1941, Thursday 24 April;
The Navy-Blue Humber Snipe staff car pulled up, Layton’s pennant fluttering in the gentle breeze. A Lieutenant jumped out and opened the door, Layton and Rear Admiral Drew climbed out. They were down by the Kallang River, at Tanjong Rhu, where the Thornycroft, Vaughan and Walkers shipbuilding yards were located. Orders had been placed for a variety of different small warships. Thornycroft had Fairmile B’s, HDML’s and smaller launches to build. Walkers had HDML’s and smaller boats, while Vaughan were building MMS (motor minesweeper’s) of 245 tons.
Thornycroft were well established, and had already provided a number of boats, the other two had only previously dealt with commercial orders, and would begin to delivery completed craft sometime in the summer. The orders, with the promise of more to come, could only be met by expansion of their shipyard facilities, and a big expansion at that.
There was construction everywhere, some new roads had been laid down, many still dirt tracks, but gradually they were concreted, no bitumen overlay, while newly erected poles carrying power cables, and telephone lines, stood along the way. They led to an increasingly number of new slips, with their associated new sheds, and an assortment of buildings being built. The big boat building sheds were wooden framework, with open sides and corrugated roofs, with windows cut in the roof to provide ventilation.
And the noise coming from the shipyards that already existed there, spoke of sawing timber, drilling, derricks and cranes swinging loads, and Chinese workers. Much work had been manual, but increasingly now electrical saws, sanders, woodworking tools etc imported from Canada and the USA were being installed, speeding up the work immeasurably.
Layton and Drew were touring the yards to see how the work was progressing, managing directors, naval architects, shipwrights, in tow, anxious to explain delays, and how they were overcoming problems. They were looking at a part built Fairmile B, a shipwright explaining its construction.
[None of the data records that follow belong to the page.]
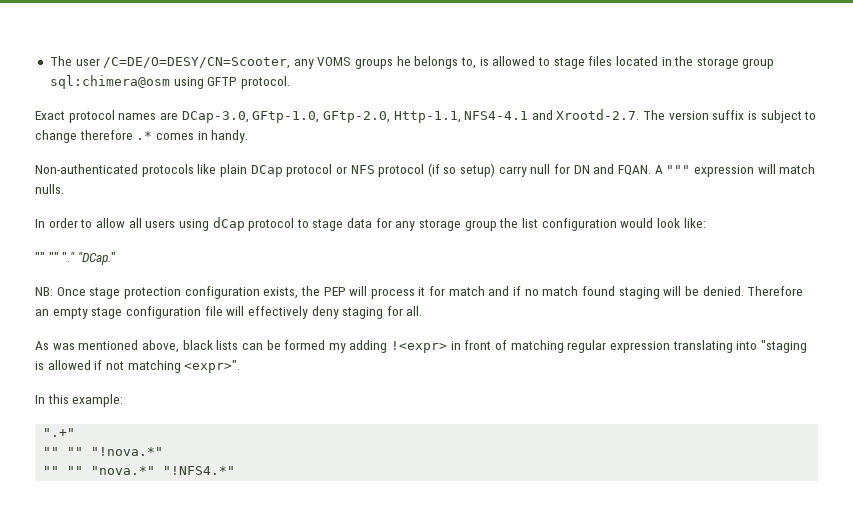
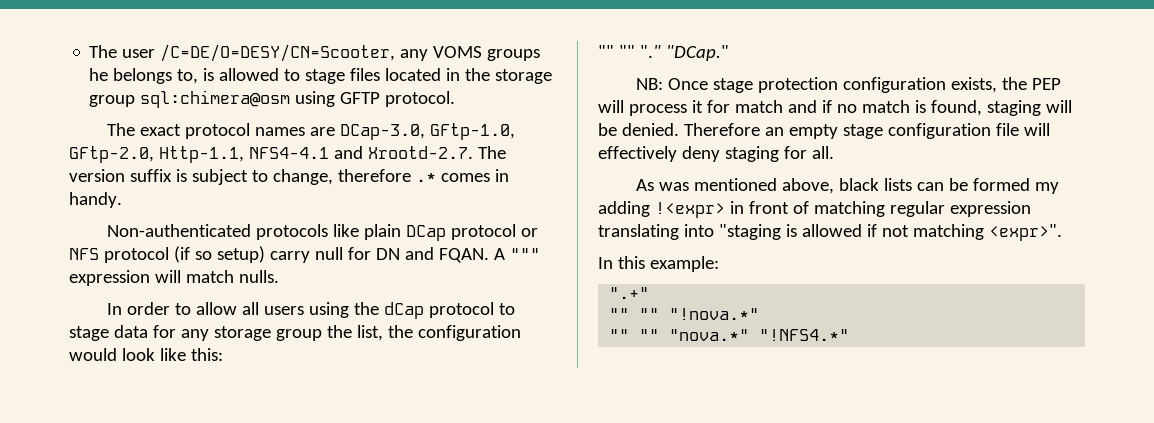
- Exact protocol names are DCap-3.0, GFtp-1.0, GFtp-2.0, Http-1.1, NFS4-4.1 and Xrootd-2.7. The version suffix is subject to change therefore .* comes in handy.
+ The exact protocol names are DCap-3.0, GFtp-1.0, GFtp-2.0, Http-1.1, NFS4-4.1 and Xrootd-2.7. The version suffix is subject to change, therefore .* comes in handy.
- In order to allow all users using dCap protocol to stage data for any storage group the list configuration would look like:
+ In order to allow all users using the dCap protocol to stage data for any storage group the list, the configuration would look like this:
- NB: Once stage protection configuration exists, the PEP will process it for match and if no match found staging will be denied.
+ NB: Once stage protection configuration exists, the PEP will process it for match and if no match is found, staging will be denied.

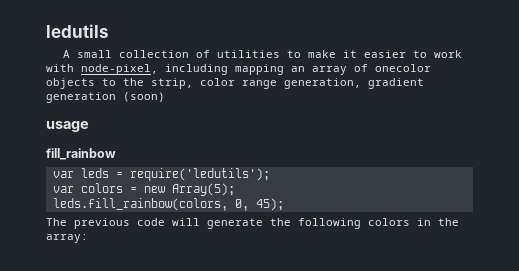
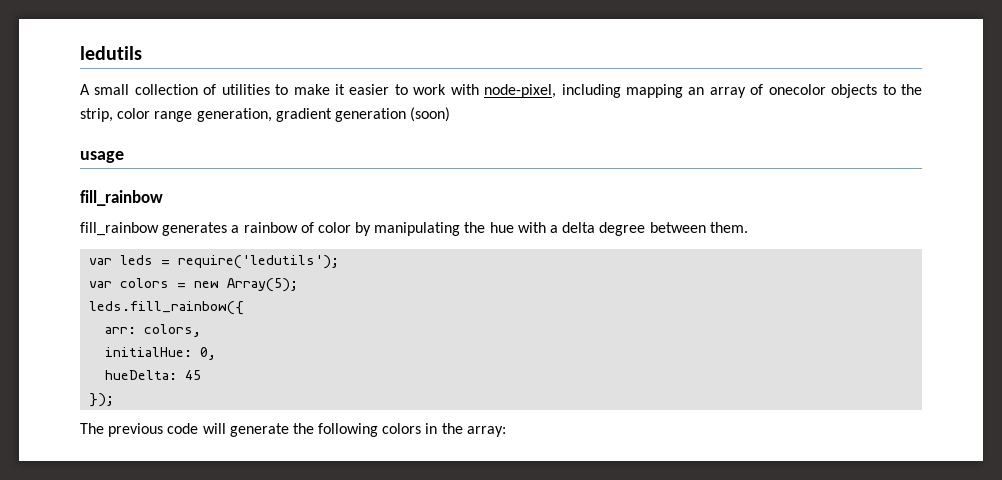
+ fill_rainbow generates a rainbow of color by manipulating the hue with a delta degree between them.
- leds.fill_rainbow(colors, 0, 45);
+ leds.fill_rainbow({
+ arr: colors,
+ initialHue: 0,
+ hueDelta: 45
+ });

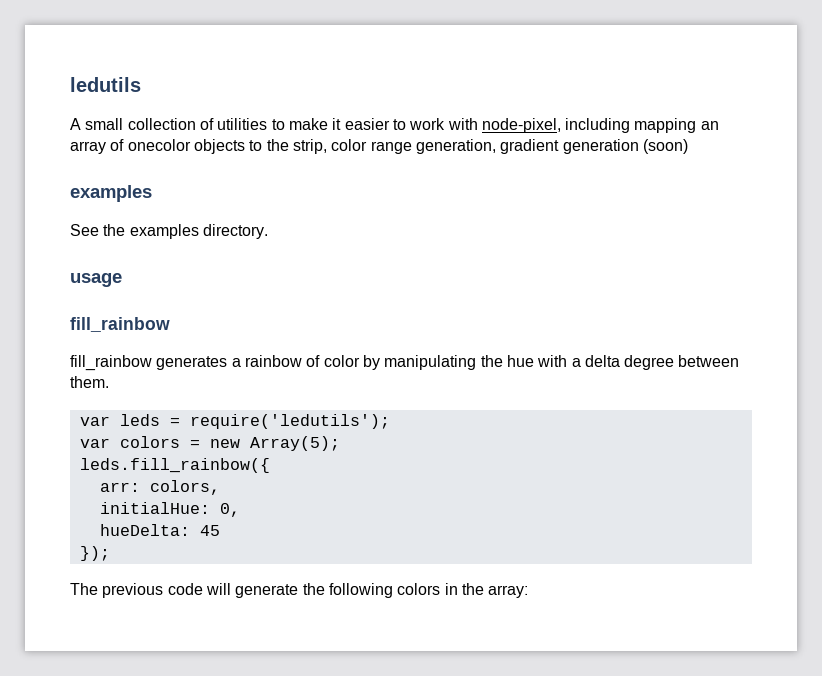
  A small collection of utilities to make it easier to work with node-pixel, including mapping an array of onecolor objects to the strip, color range generation, gradient generation (soon)
+ examples
+ See the examples directory.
The planking, deckhouses, engine beds and bearings, was Douglas Fir from Oregon, while for timbers and gunwales, they used Canadian Rock Elm, both imported from Vancouver. Local woods being used were the Siamese Teak, for the decks and for keels and stems, and Balau, a Malayan hard wood.
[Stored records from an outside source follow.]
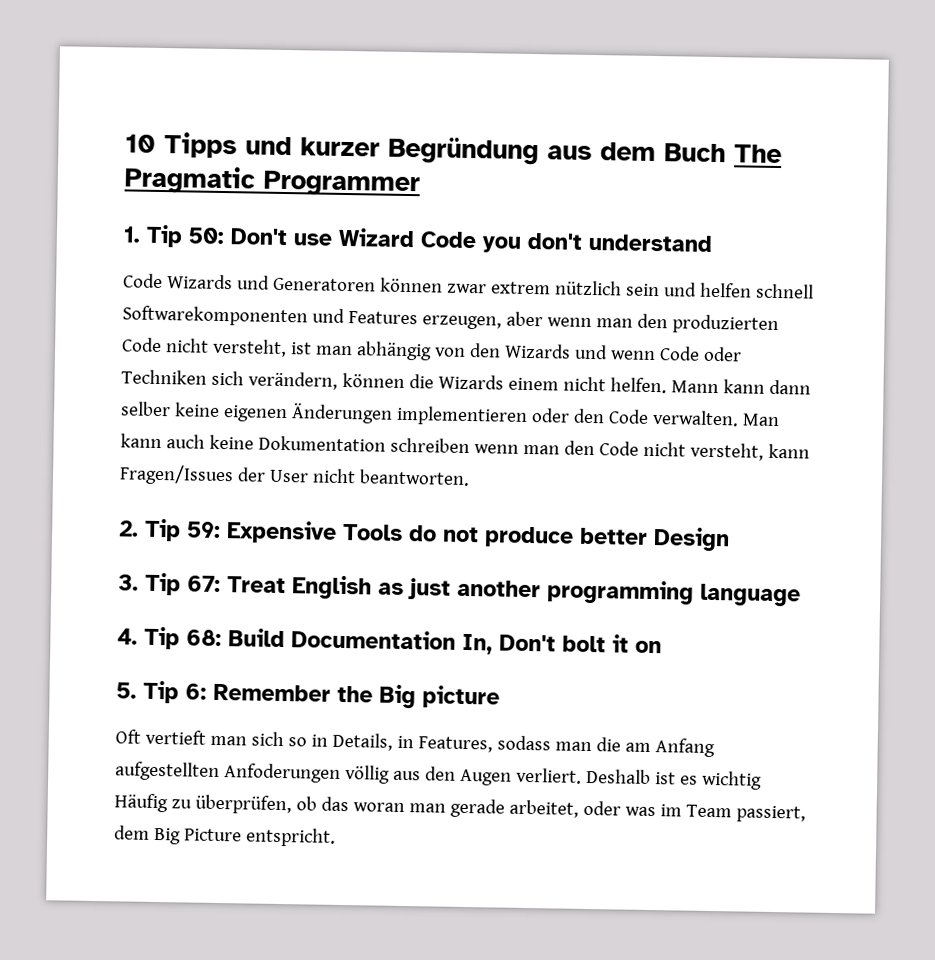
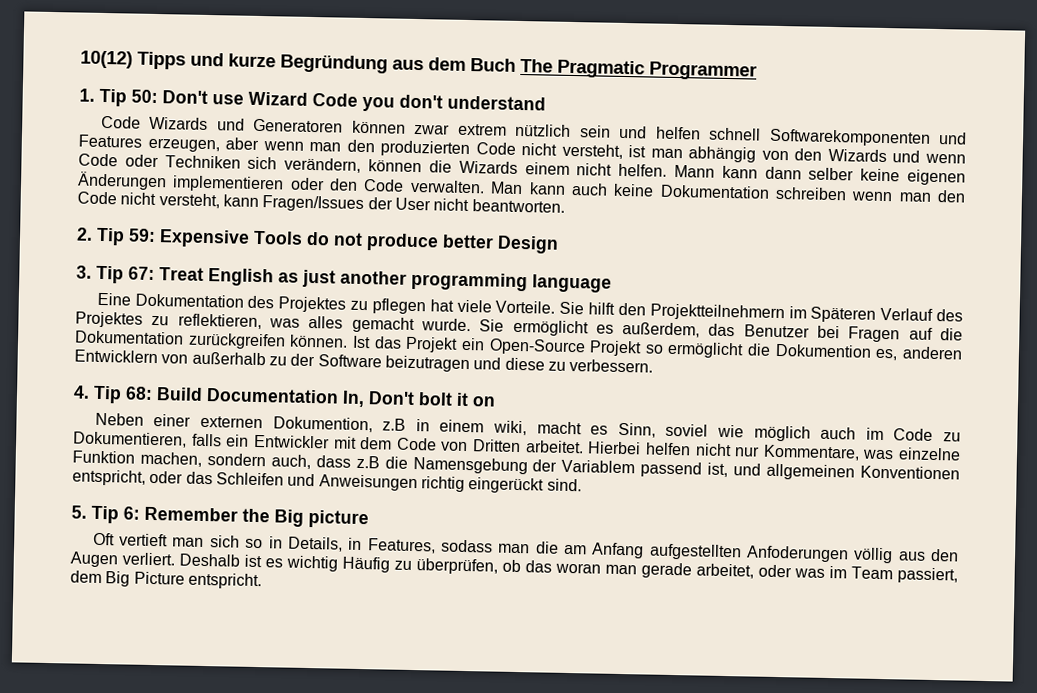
- 10 Tipps und kurzer Begründung aus dem Buch The Pragmatic Programmer
+ 10(12) Tipps und kurze Begründung aus dem Buch The Pragmatic Programmer
+ Eine Dokumentation des Projektes zu pflegen hat viele Vorteile. Sie hilft den Projektteilnehmern im Späteren Verlauf des Projektes zu reflektieren, was alles gemacht wurde. Sie ermöglicht es außerdem, das Benutzer bei Fragen auf die Dokumentation zurückgreifen können. Ist das Projekt ein Open-Source Projekt so ermöglicht die Dokumention es, anderen Entwicklern von außerhalb zu der Software beizutragen und diese zu verbessern.
+ Neben einer externen Dokumention, z.B in einem wiki, macht es Sinn, soviel wie möglich auch im Code zu Dokumentieren, falls ein Entwickler mit dem Code von Dritten arbeitet. Hierbei helfen nicht nur Kommentare, was einzelne Funktion machen, sondern auch, dass z.B die Namensgebung der Variablem passend ist, und allgemeinen Konventionen entspricht, oder das Schleifen und Anweisungen richtig eingerückt sind.

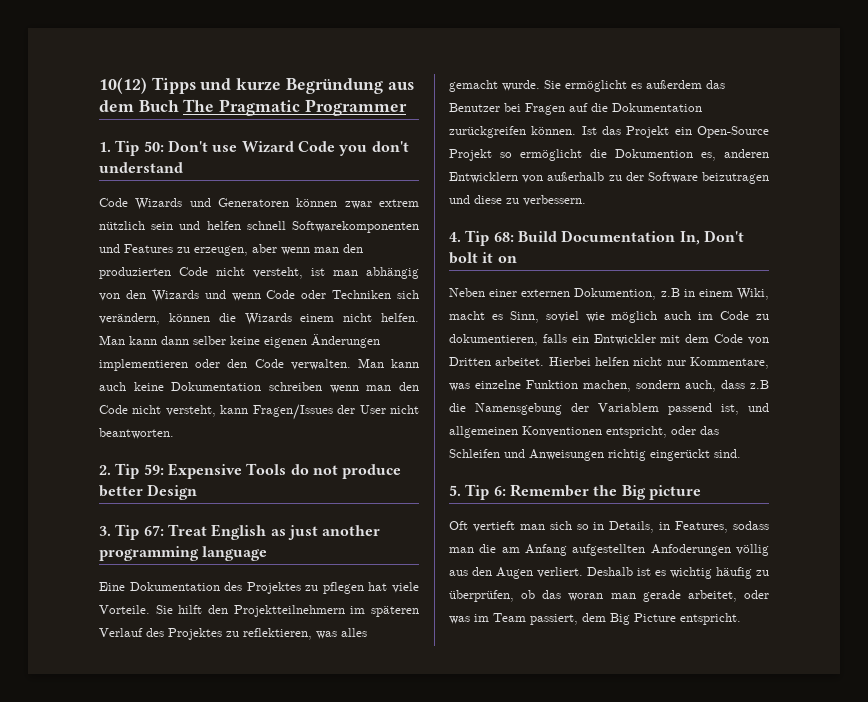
- Code Wizards und Generatoren können zwar extrem nützlich sein und helfen schnell Softwarekomponenten und Features erzeugen, aber wenn man den produzierten Code nicht versteht, ist man abhängig von den Wizards und wenn Code oder Techniken sich verändern, können die Wizards einem nicht helfen.
+ Code Wizards und Generatoren können zwar extrem nützlich sein und helfen schnell Softwarekomponenten und Features zu erzeugen, aber wenn man den produzierten Code nicht versteht, ist man abhängig von den Wizards und wenn Code oder Techniken sich verändern, können die Wizards einem nicht helfen.
- Mann kann dann selber keine eigenen Änderungen implementieren oder den Code verwalten.
+ Man kann dann selber keine eigenen Änderungen implementieren oder den Code verwalten.
- Sie hilft den Projektteilnehmern im Späteren Verlauf des Projektes zu reflektieren, was alles gemacht wurde.
+ Sie hilft den Projektteilnehmern im späteren Verlauf des Projektes zu reflektieren, was alles gemacht wurde.
- Sie ermöglicht es außerdem, das Benutzer bei Fragen auf die Dokumentation zurückgreifen können.
+ Sie ermöglicht es außerdem das Benutzer bei Fragen auf die Dokumentation zurückgreifen können.
- Neben einer externen Dokumention, z.B in einem wiki, macht es Sinn, soviel wie möglich auch im Code zu Dokumentieren, falls ein Entwickler mit dem Code von Dritten arbeitet.
+ Neben einer externen Dokumention, z.B in einem Wiki, macht es Sinn, soviel wie möglich auch im Code zu dokumentieren, falls ein Entwickler mit dem Code von Dritten arbeitet.
- Deshalb ist es wichtig Häufig zu überprüfen, ob das woran man gerade arbeitet, oder was im Team passiert, dem Big Picture entspricht.
+ Deshalb ist es wichtig häufig zu überprüfen, ob das woran man gerade arbeitet, oder was im Team passiert, dem Big Picture entspricht.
The tour over, it was back in the Humber, and off to Keppel docks, to see the Singapore Harbour Board’s repair yard, which was also expanding, to build ships, with a very unfinished yard, but already they had an order for a 300-ton harbour tug and a 1000-ton mooring vessel. And as the shipyards expanded so did the labour force of workers, almost entirely Chinese. The pay was good, and valuable trade skills to be learnt, so they had the pick of the brightest wanting to work. Some came direct from the trade schools, others learnt on the job, but all were keen to work.